Your instructions
Copy the entries below word for word, but omit any pictures they contain.
**********
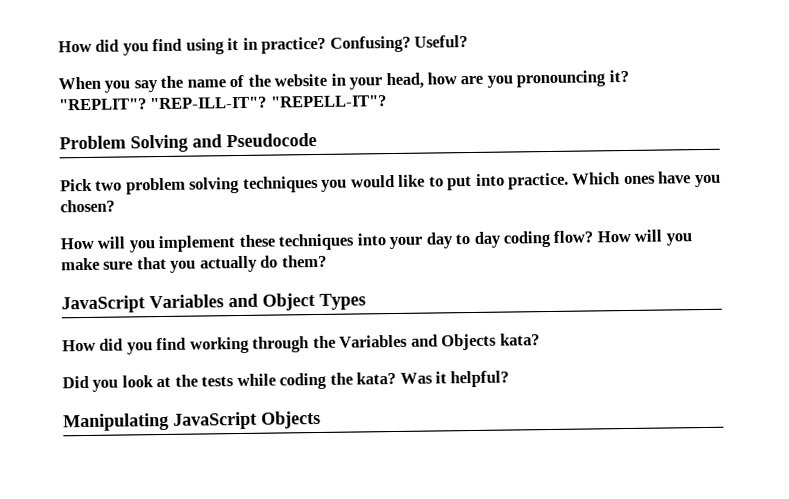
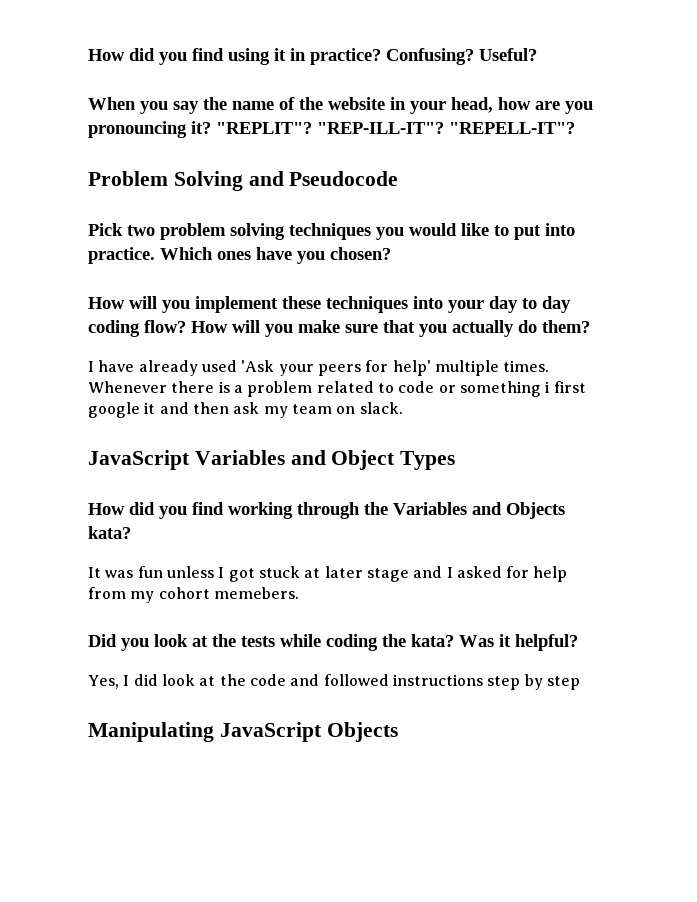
+ I have already used 'Ask your peers for help' multiple times. Whenever there is a problem related to code or something i first google it and then ask my team on slack.
+ It was fun unless I got stuck at later stage and I asked for help from my cohort memebers.
+ Yes, I did look at the code and followed instructions step by step

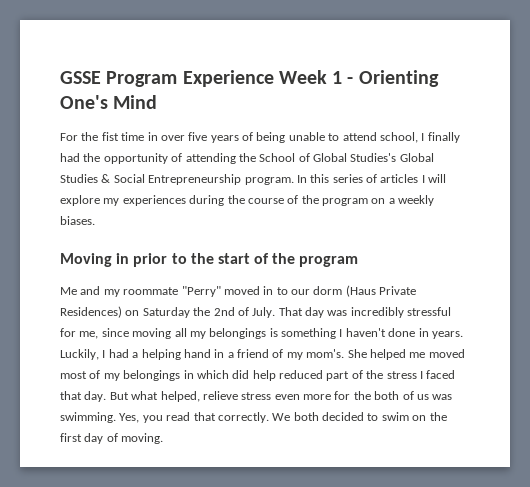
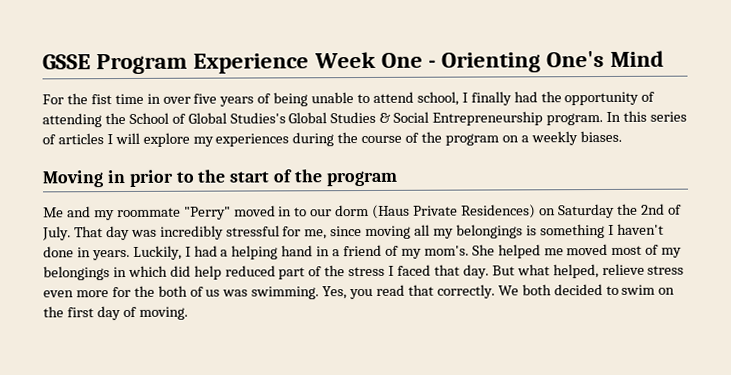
- GSSE Program Experience Week 1 - Orienting One's Mind
+ GSSE Program Experience Week One - Orienting One's Mind

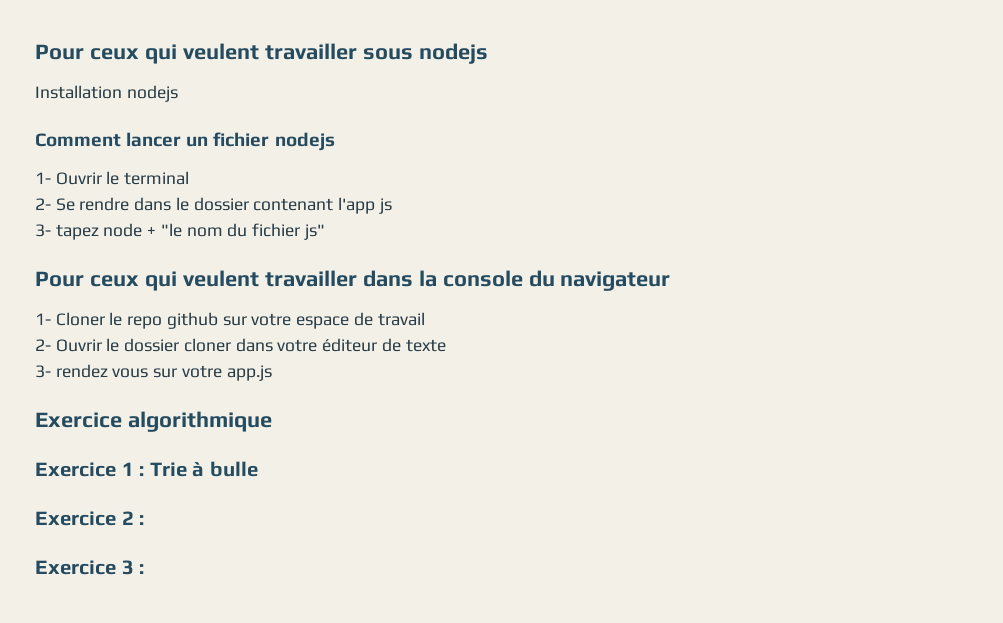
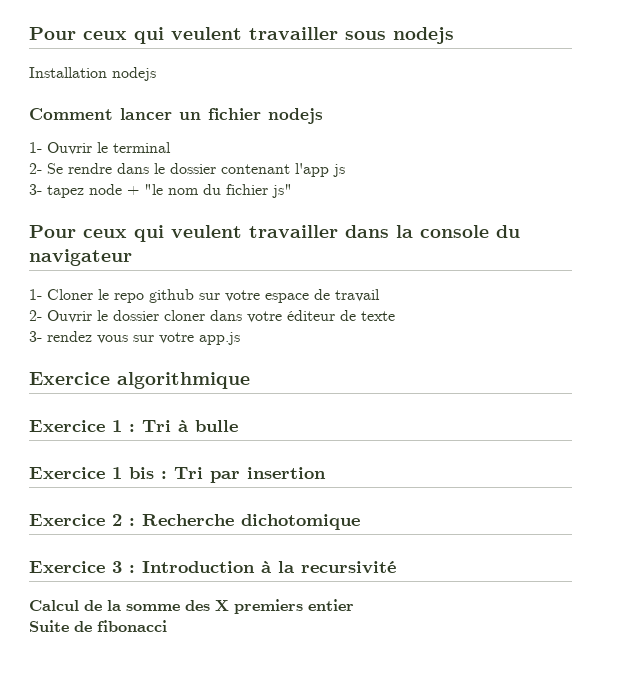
- Exercice 1 : Trie à bulle
+ Exercice 1 : Tri à bulle
+ Exercice 1 bis : Tri par insertion
- Exercice 2 :
+ Exercice 2 : Recherche dichotomique
- Exercice 3 :
+ Exercice 3 : Introduction à la recursivité
+ Calcul de la somme des X premiers entier
+ Suite de fibonacci

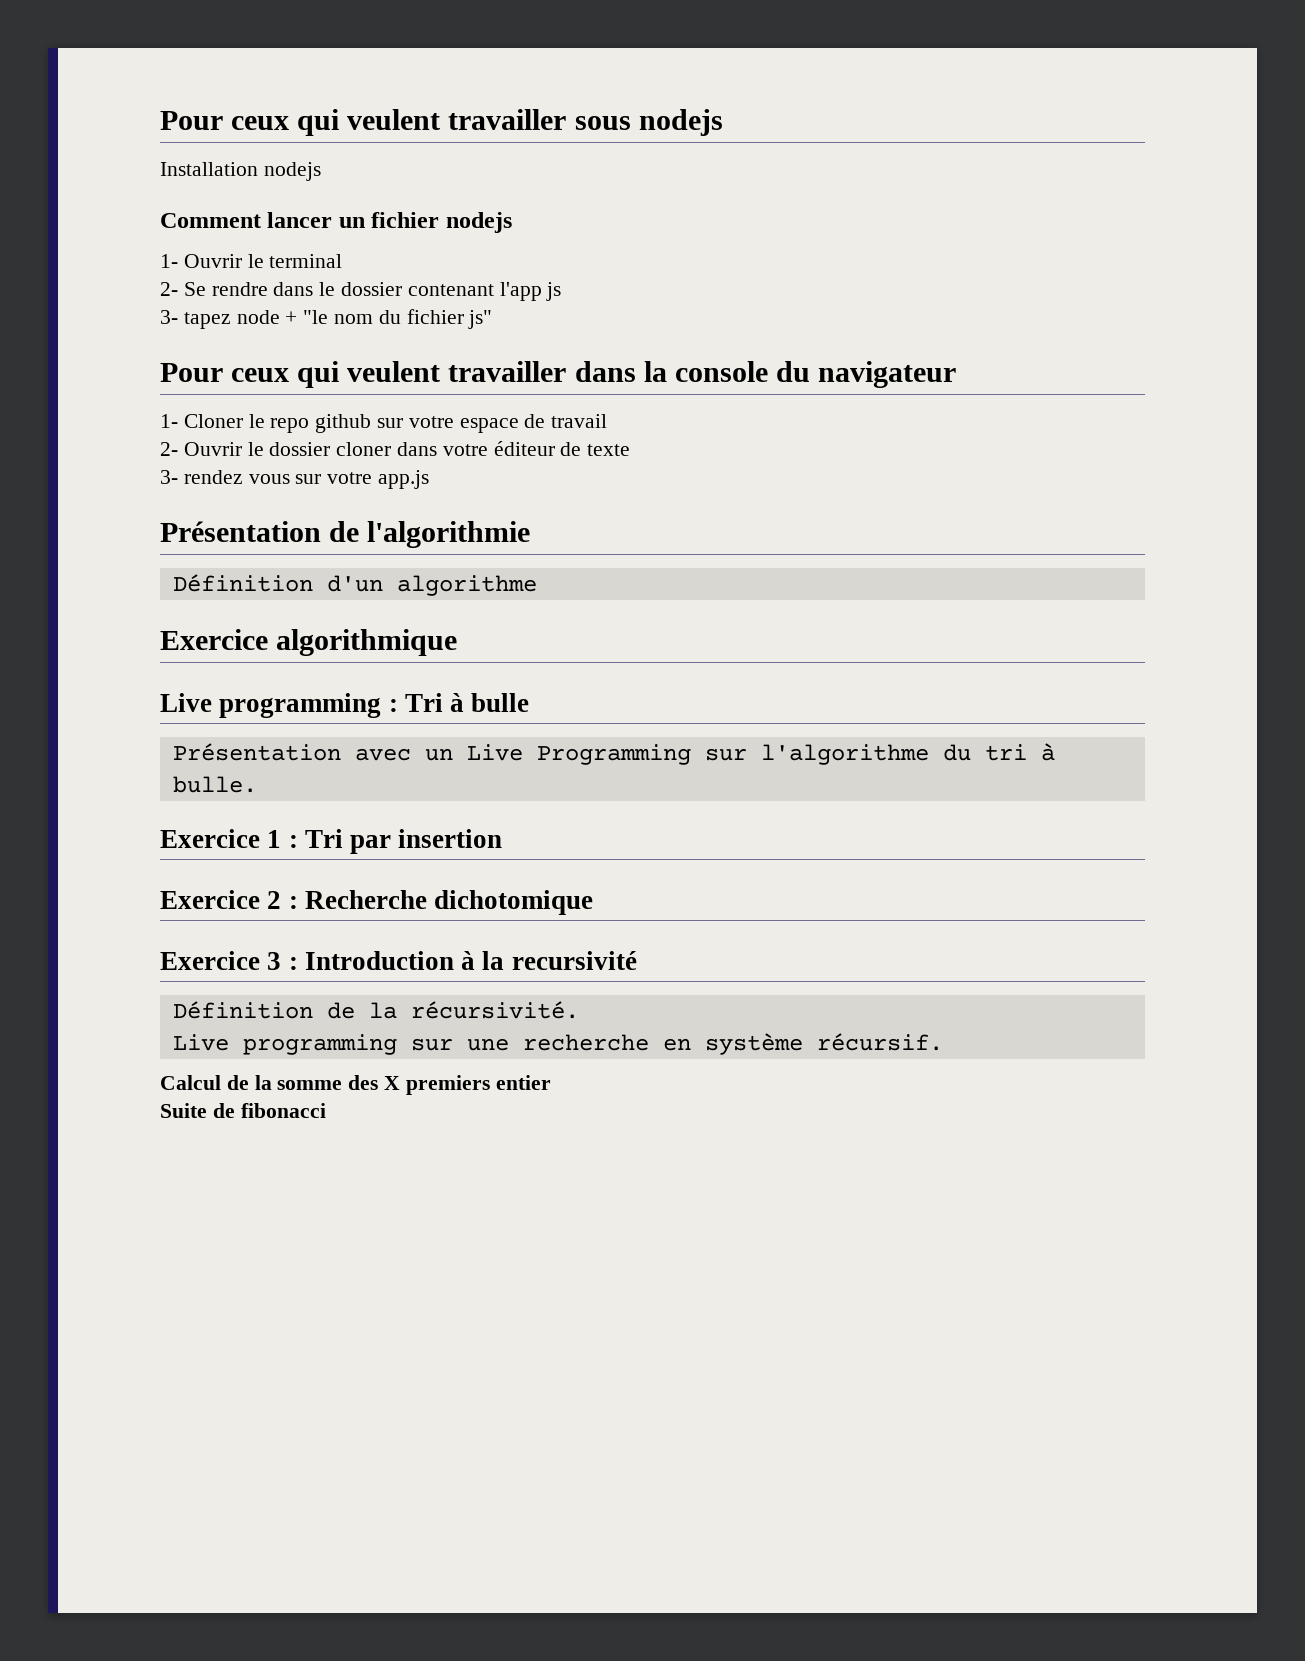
+ Présentation de l'algorithmie
+ Définition d'un algorithme
- Exercice 1 : Tri à bulle
+ Live programming : Tri à bulle
- Exercice 1 bis : Tri par insertion
+ Présentation avec un Live Programming sur l'algorithme du tri à bulle.
+ Exercice 1 : Tri par insertion
+ Définition de la récursivité.
+ Live programming sur une recherche en système récursif.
**********
Task result
+ I have already used 'Ask your peers for help' multiple times. Whenever there is a problem related to code or something i first google it and then ask my team on slack.
+ It was fun unless I got stuck at later stage and I asked for help from my cohort memebers.
+ Yes, I did look at the code and followed instructions step by step

- GSSE Program Experience Week 1 - Orienting One's Mind
+ GSSE Program Experience Week One - Orienting One's Mind

- Exercice 1 : Trie à bulle
+ Exercice 1 : Tri à bulle
+ Exercice 1 bis : Tri par insertion
- Exercice 2 :
+ Exercice 2 : Recherche dichotomique
- Exercice 3 :
+ Exercice 3 : Introduction à la recursivité
+ Calcul de la somme des X premiers entier
+ Suite de fibonacci

+ Présentation de l'algorithmie
+ Définition d'un algorithme
- Exercice 1 : Tri à bulle
+ Live programming : Tri à bulle
- Exercice 1 bis : Tri par insertion
+ Présentation avec un Live Programming sur l'algorithme du tri à bulle.
+ Exercice 1 : Tri par insertion
+ Définition de la récursivité.
+ Live programming sur une recherche en système récursif.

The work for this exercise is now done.